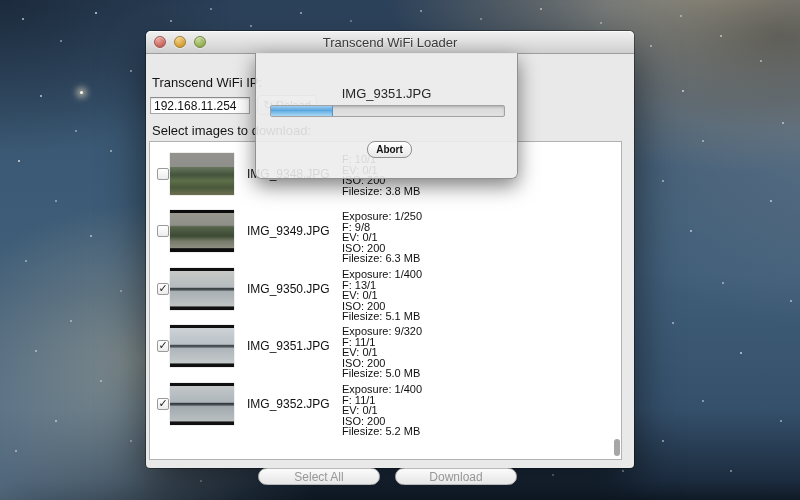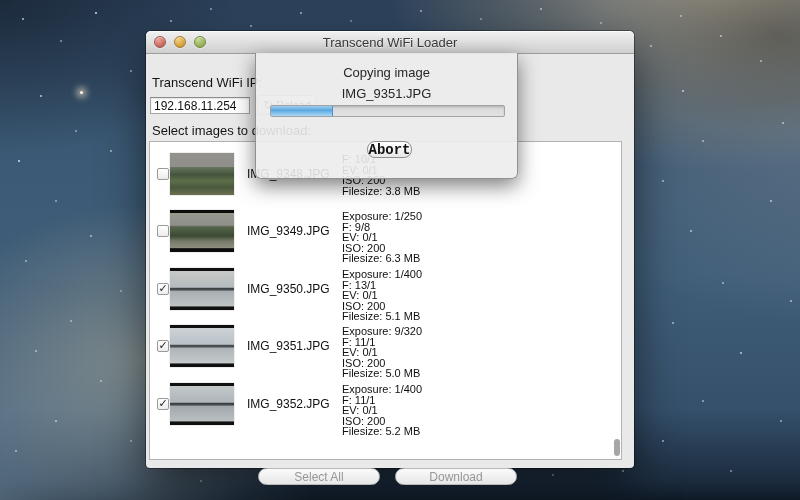--- a/index.html
+++ b/index.html
@@ -92,22 +92,22 @@
     background:rgba(236,236,236,0.9);border:1px solid rgba(130,130,130,.85);border-top:none;
     border-radius:0 0 6px 6px;box-shadow:0 7px 20px rgba(0,0,0,.5);}
   .sheet .s-title{position:absolute;left:0;right:0;top:12px;text-align:center;font-size:13px;color:#262626;}
   .sheet .s-file{position:absolute;left:0;right:0;top:33px;text-align:center;font-size:13px;color:#262626;}
   .progress{position:absolute;left:14px;top:52px;width:233px;height:10px;border:1px solid #a3a3a3;
     background:linear-gradient(#cfcfcf,#dcdcdc 40%,#e2e2e2);border-radius:2px;overflow:hidden;
     box-shadow:inset 0 1px 2px rgba(0,0,0,.15);}
   .progress-fill{position:absolute;left:0;top:0;bottom:0;width:26%;
     background:linear-gradient(#9ecdf0,#5aa7dd 45%,#6fb4e6 55%,#a9d7f4);border-right:1px solid #4f93c8;}
   .abort-btn{position:absolute;left:111px;top:88px;width:45px;height:17px;border:1px solid #8f8f8f;
-    border-radius:8px;background:linear-gradient(#ffffff,#e8e8e8);font-size:14px;font-weight:bold;color:#111;
-    display:flex;align-items:center;justify-content:center;box-sizing:border-box;font-family:Liberation Mono, monospace;}
+    border-radius:8px;background:linear-gradient(#ffffff,#e8e8e8);font-size:10px;font-weight:bold;color:#111;
+    display:flex;align-items:center;justify-content:center;box-sizing:border-box;}
 </style>
 </head>
 <body>
 
 <div class="stage">
   <div class="wallpaper">
     <div class="stars"></div>
     <div class="big-star"></div>
   </div>
 
@@ -181,21 +181,20 @@
 Filesize: 5.2 MB</div>
         </div>
         <div class="scroll-thumb"></div>
       </div>
 
       <div class="btn-round btn-selectall">Select All</div>
       <div class="btn-round btn-download">Download</div>
     </div>
 
     <div class="sheet">
-      <div class="s-title">Copying image</div>
       <div class="s-file">IMG_9351.JPG</div>
       <div class="progress">
         <div class="progress-fill" style="width: 26%;"></div>
       </div>
       <div class="abort-btn">Abort</div>
     </div>
   </div>
 </div>
 
 </body></html>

■ ■ ■ ■ ■

> _About this task_:
The answer is each line in which the word "flex" occurs, copied from the material above.

> _Reply_:
-    display:flex;align-items:center;justify-content:center;box-sizing:border-box;font-family:Liberation Mono, monospace;}
+    display:flex;align-items:center;justify-content:center;box-sizing:border-box;}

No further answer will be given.